Whoa, it has been a pretty long while since I've posted anything on here. I wonder if anyone actually noticed, but nonetheless, I AM ALIVE. So far, a lot has been going on with my life. But not too much to keep me from the internet life, apparently. It would take a long ass post if I tell you everything, so maybe I should just summarize all of it up. Y'know, focus on the highlights maybe.
One. I'm glad to say that my "social" life has blossomed slowly, but surely and rather eagerly over the days. It is amazing how the people you meet could influence you out of your usual comfort zone. The lonely weekends and weekdays--I hope--are over, and I don't think I have ever been so thankful. Friendships have gotten stronger, and some got weaker. It's sad and both happy at the same time. But at the end of the day, it is what it is.
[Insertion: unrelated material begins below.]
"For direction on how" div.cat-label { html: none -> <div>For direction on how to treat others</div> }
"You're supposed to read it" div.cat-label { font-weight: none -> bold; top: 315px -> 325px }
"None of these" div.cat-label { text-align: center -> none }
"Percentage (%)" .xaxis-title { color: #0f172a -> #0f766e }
Two. The last time I checked, my fangirl-ism over One Direction had turned down a notch. I guess that's a good thing (also kinda not good since it means I'm almost over them, and I still love them I guess but not as much anymore??). Anyway, they'll always be the bae boyband <3
Three. It finally came to me. I need to take care of myself. Life (or my life, at least) isn't just about having my world revolve around unattainable people, there are so many things I should actually invest myself into (!!!). And I'm amazed by how left out I am. (e.g.: girl stuff, clothes, shoes!!) So maybe I'll make it a sort of resolution to let myself experience the feeling of luxury for a change.
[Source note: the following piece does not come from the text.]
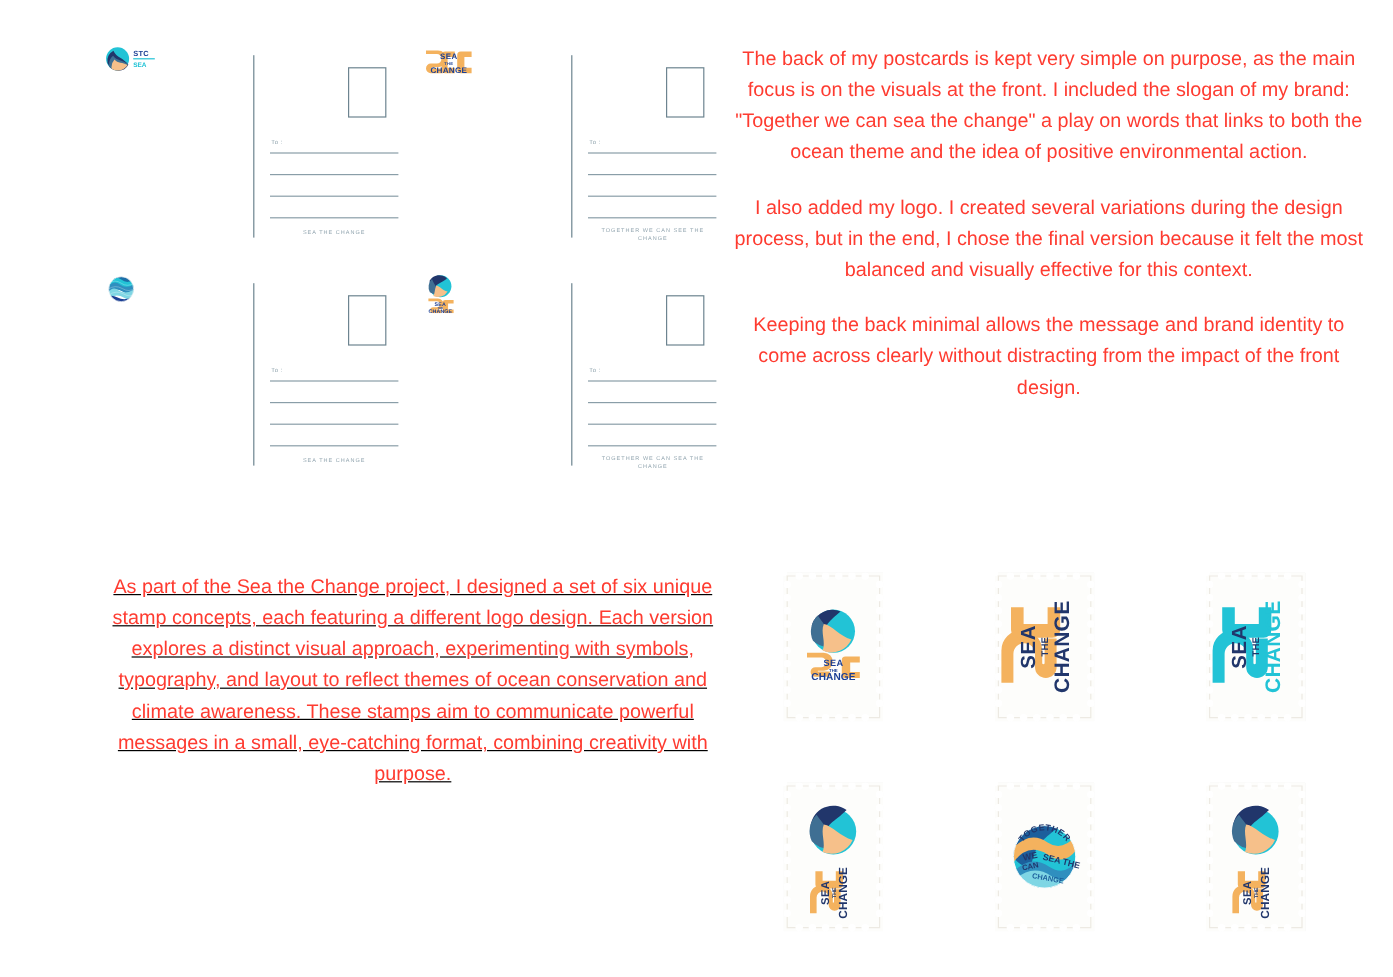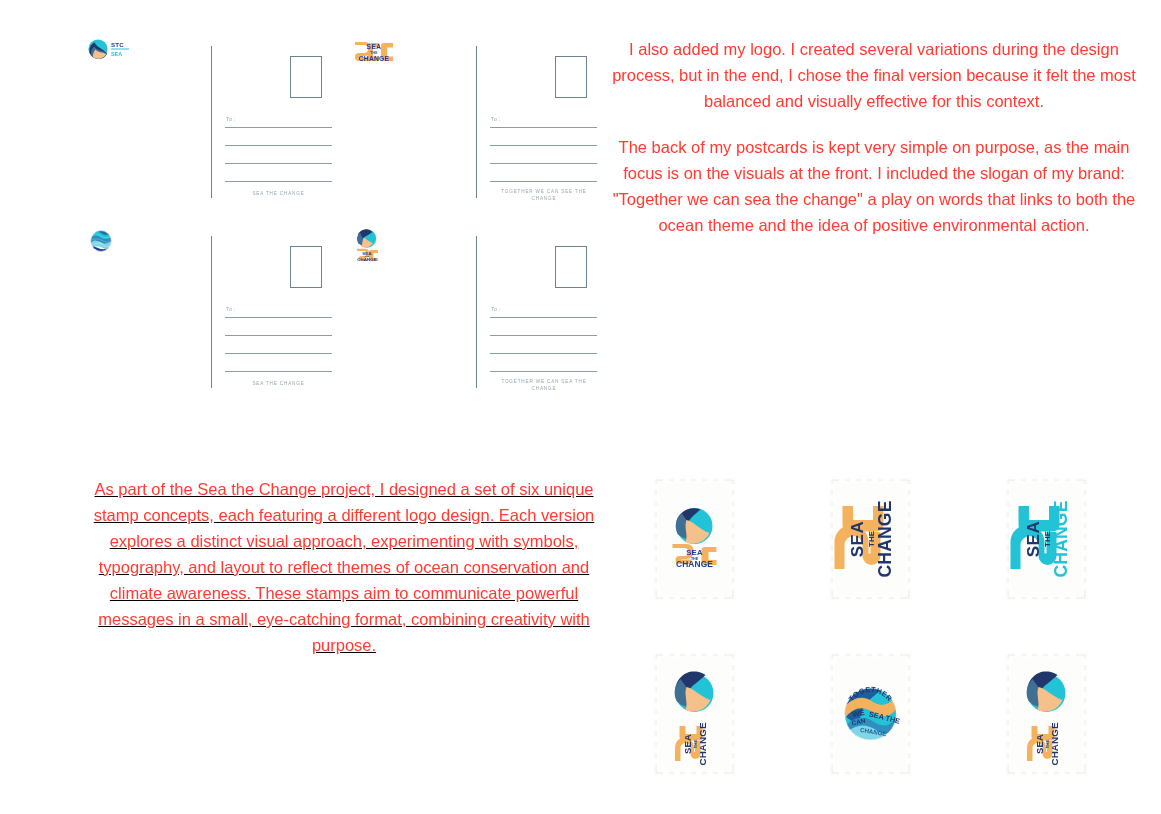"I also added my logo." p.para { order: before "The back of my postcards" -> after "The back of my postcards" }
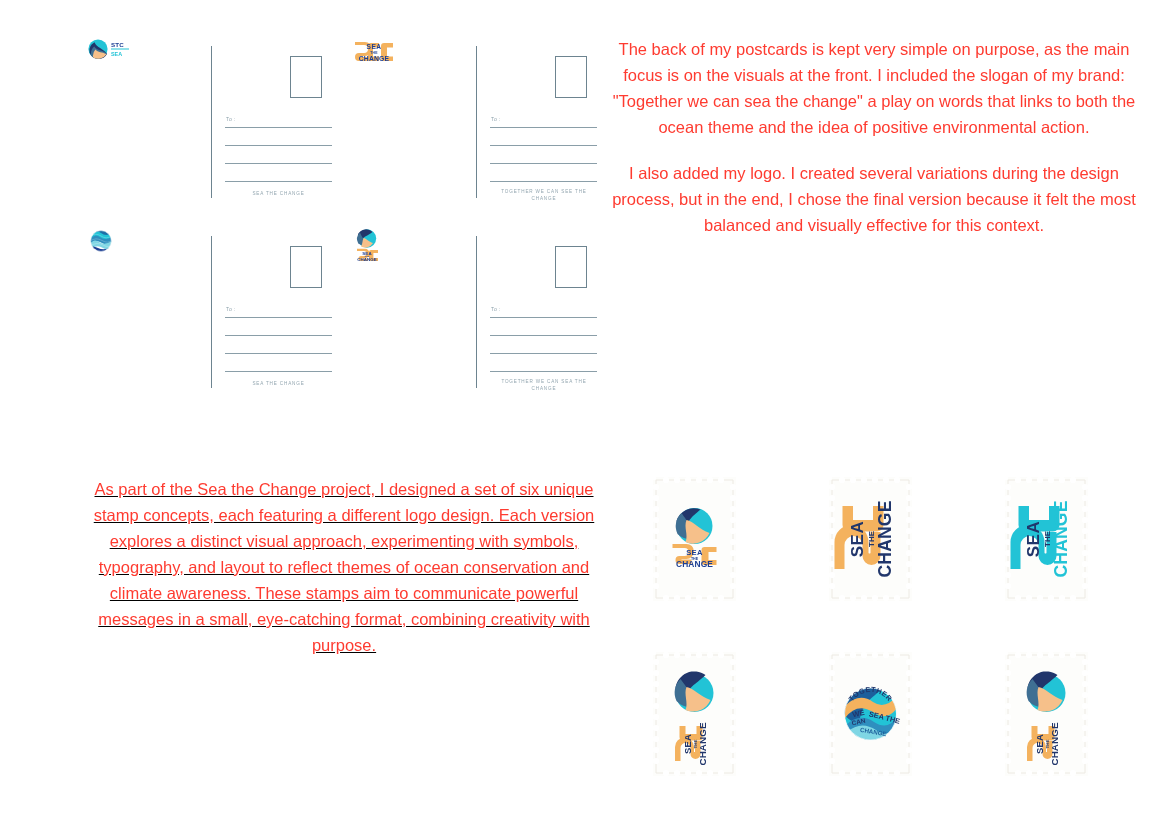"Keeping the back minimal allows" p.para { html: none -> <p>Keeping the back minimal allows the message and brand identity to come across clearly without distracting from the impact of the front design.</p> }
Four. My. confidence. should. not. be. at. this. very. low. level. Certain people has come into my life and helped me realize that. Honestly, I don't think I'd ever figure it out soon enough by myself. So this is to giving it another try, and to a whole new year full of positivity and uplifting my own self. +++Self-Esteem and Confidence!
Five. I gotta learn to let go, man. It's hard when you're quite a sentimental person, but when things begin to wear out and drift apart, then it's time to let it be. I've realized a lot about friendships this year. I won't put it down one by one, but let me just say, even the longest ones tend to become brittle and break. I don't know, some things are just not the same anymore and it feels not right being around. I mean, some are just not even worth mending at all anymore.
Lastly. I don't know if they're aware yet, but these girls
are so truly, fricking, madly amazing. It's hard to believe that I've received the privilege to spend my days and time with them, because they are just fricking fantastic. And that's all I can say.
Have truly Merry Christmas and a Happy New Year, everybody!